* Task to carry out
Set down all of the entries word for word, omitting the images they contain.

----- Data extract -----

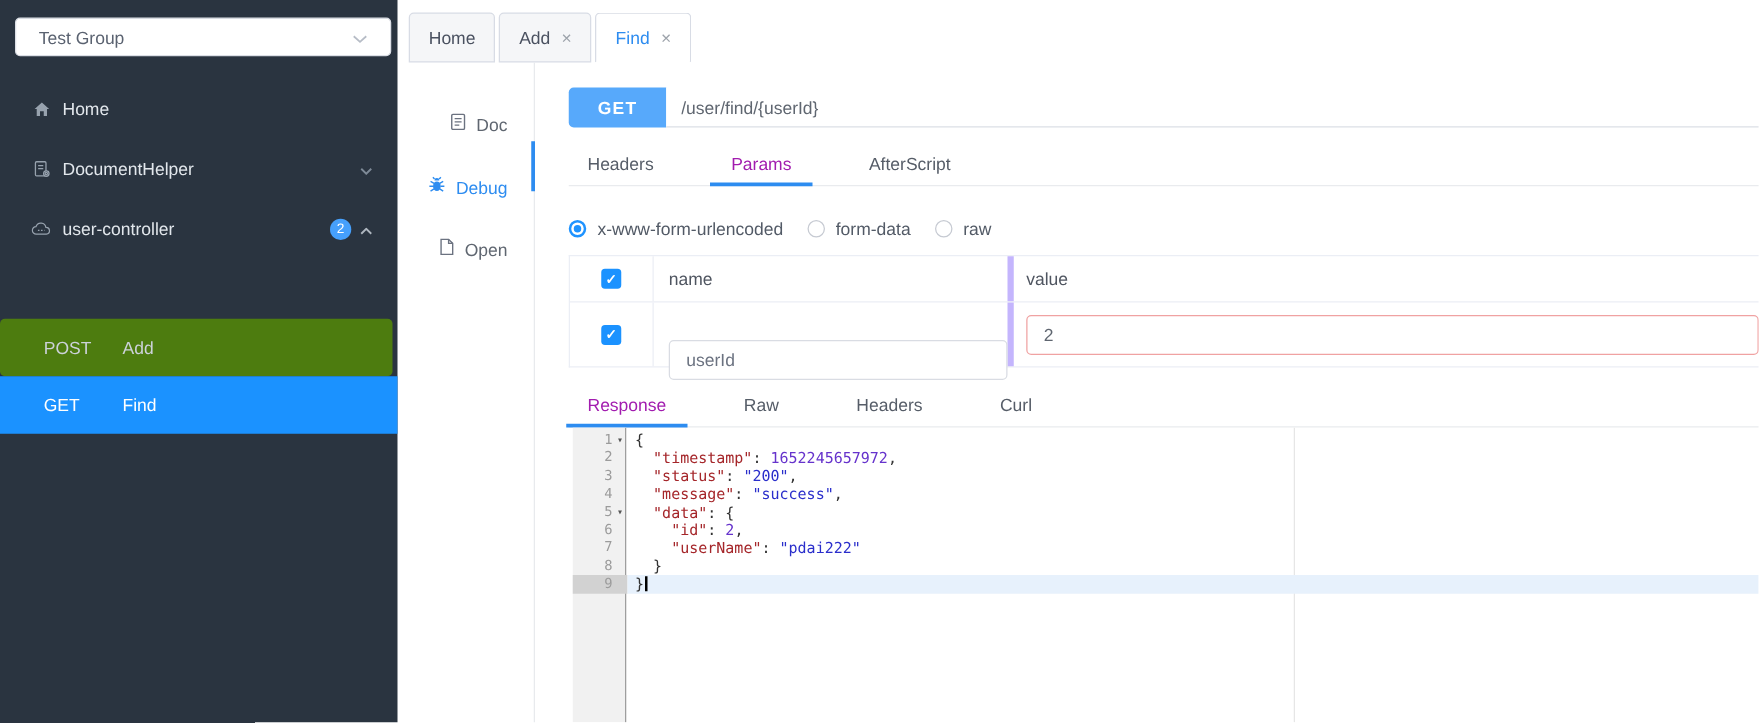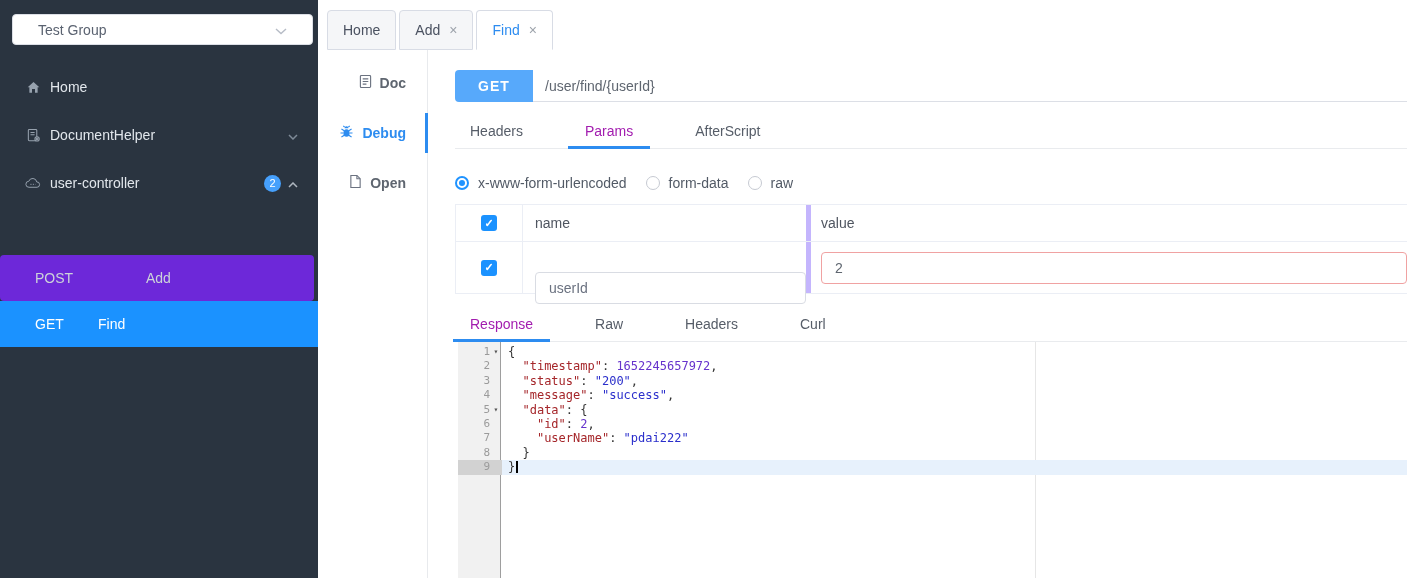"Test Group" .group-select { padding: 0 25px -> 0 18px }
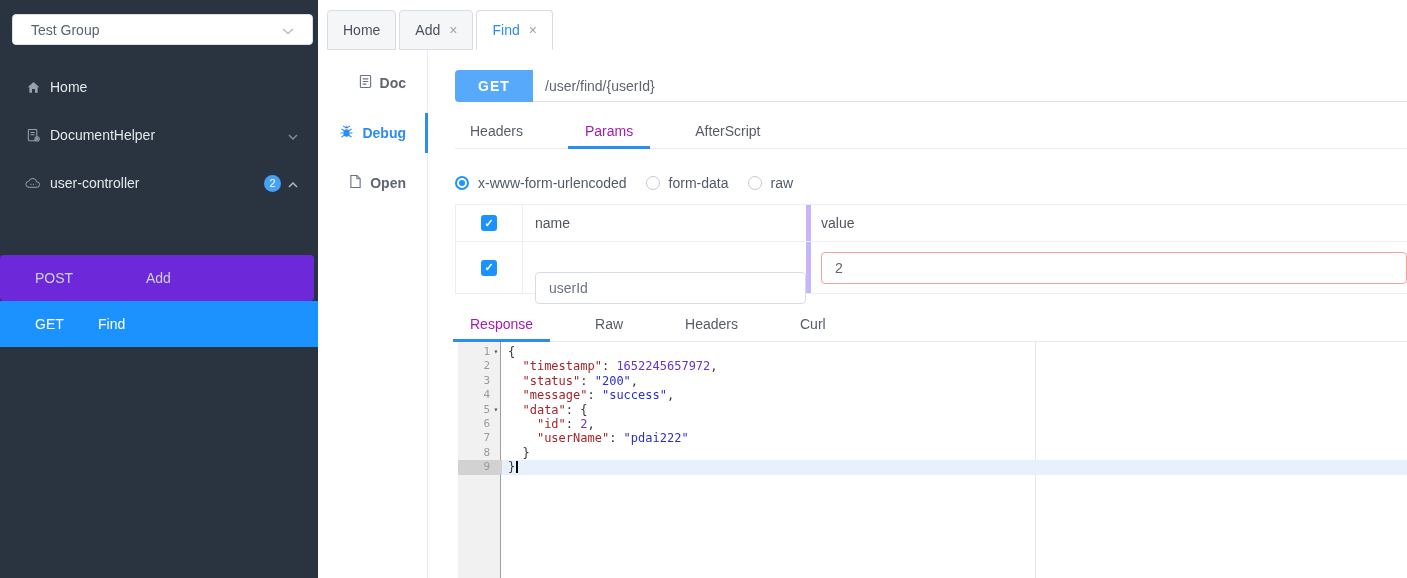"Doc" .subnav-item { align-items: center -> flex-end; font-weight: bold -> none }
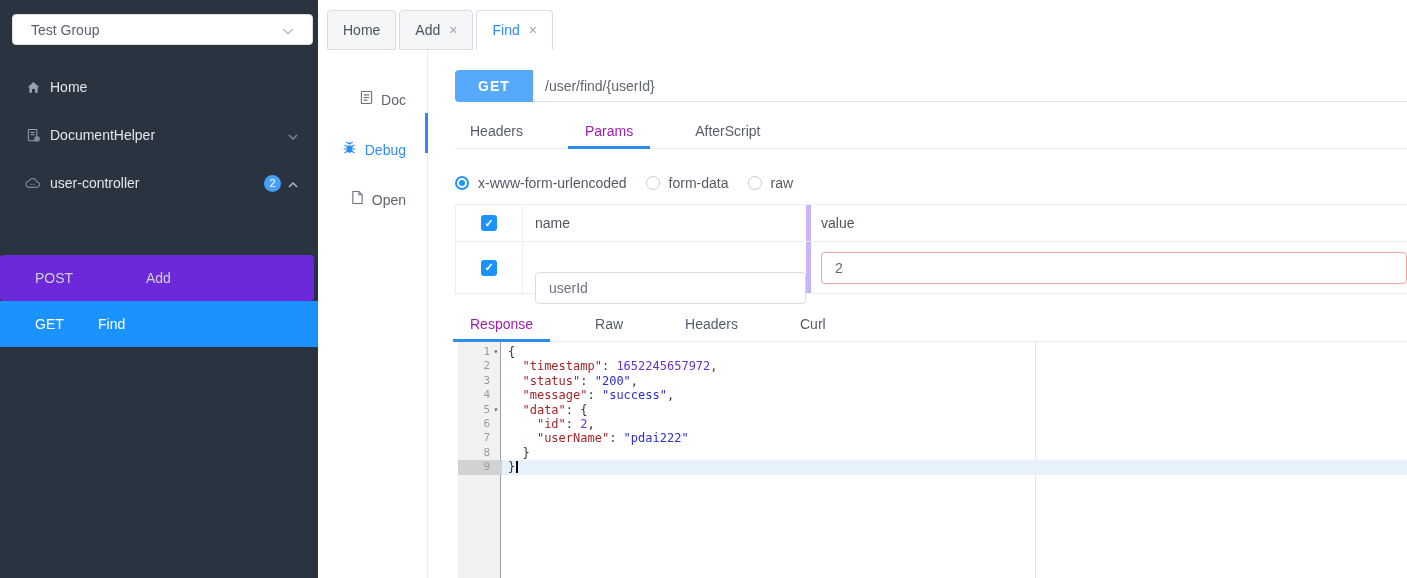"POST" .submenu-item.post { background: #6d28d9 -> #4d7c0f; gap: 48px -> none }
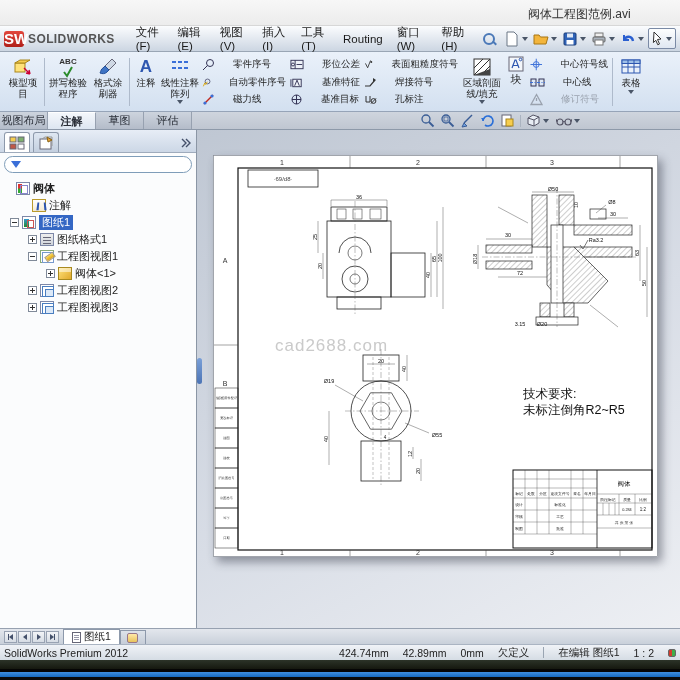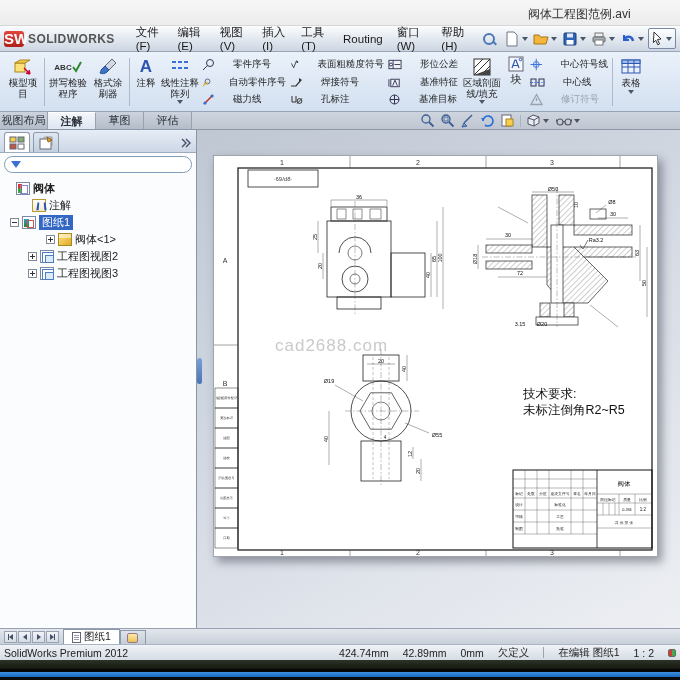"ABC" .rbtn .ricon { flex-direction: none -> column }
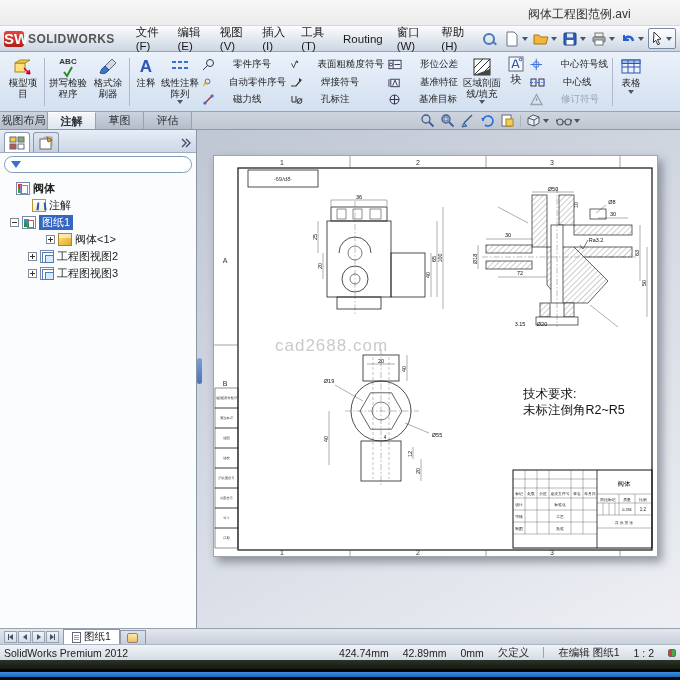"表面粗糙度符号" div.rstack { order: before "形位公差" -> after "形位公差" }
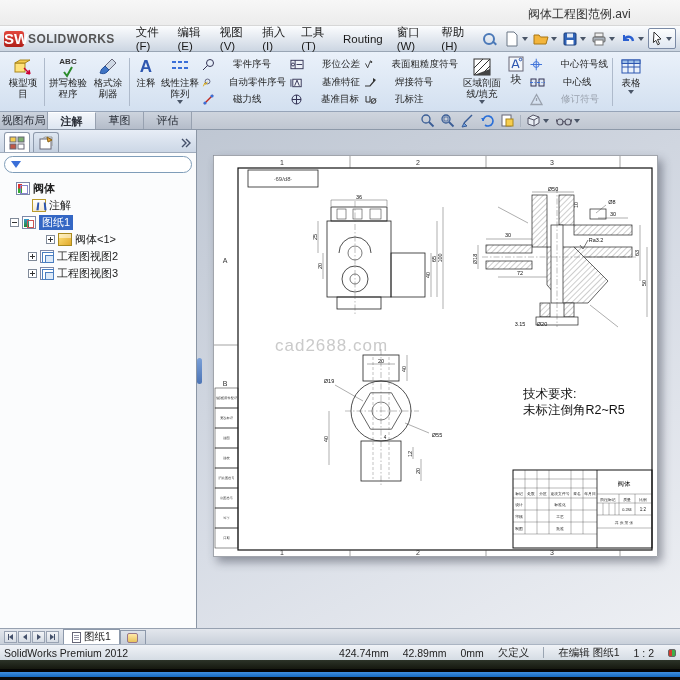"图纸格式1" div.trow { html: none -> <div> <span></span> <span></span> <span>图纸格式1</span> </div> }
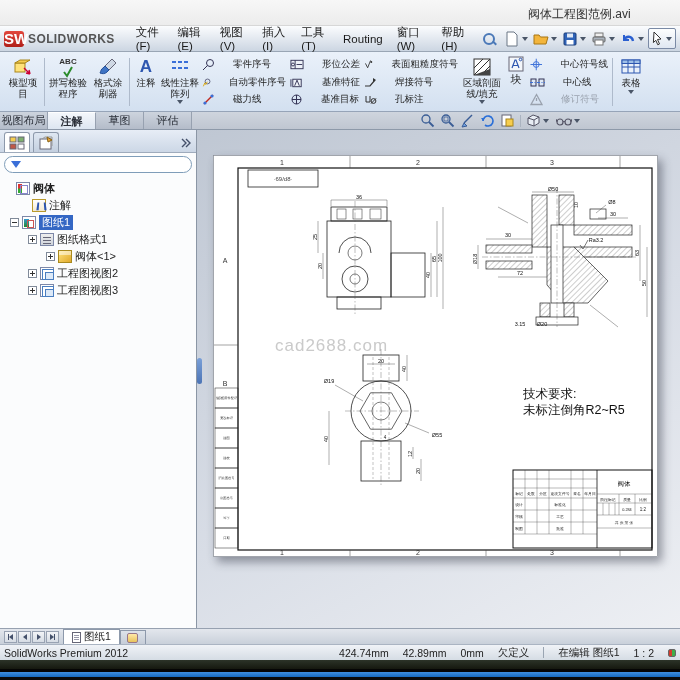"工程图视图1" div.trow { html: none -> <div> <span></span> <span></span> <span>工程图视图1</span> </div> }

-----

* Response area
"Test Group" .group-select { padding: 0 25px -> 0 18px }
"Doc" .subnav-item { align-items: center -> flex-end; font-weight: bold -> none }
"POST" .submenu-item.post { background: #6d28d9 -> #4d7c0f; gap: 48px -> none }
"ABC" .rbtn .ricon { flex-direction: none -> column }
"表面粗糙度符号" div.rstack { order: before "形位公差" -> after "形位公差" }
"图纸格式1" div.trow { html: none -> <div> <span></span> <span></span> <span>图纸格式1</span> </div> }
"工程图视图1" div.trow { html: none -> <div> <span></span> <span></span> <span>工程图视图1</span> </div> }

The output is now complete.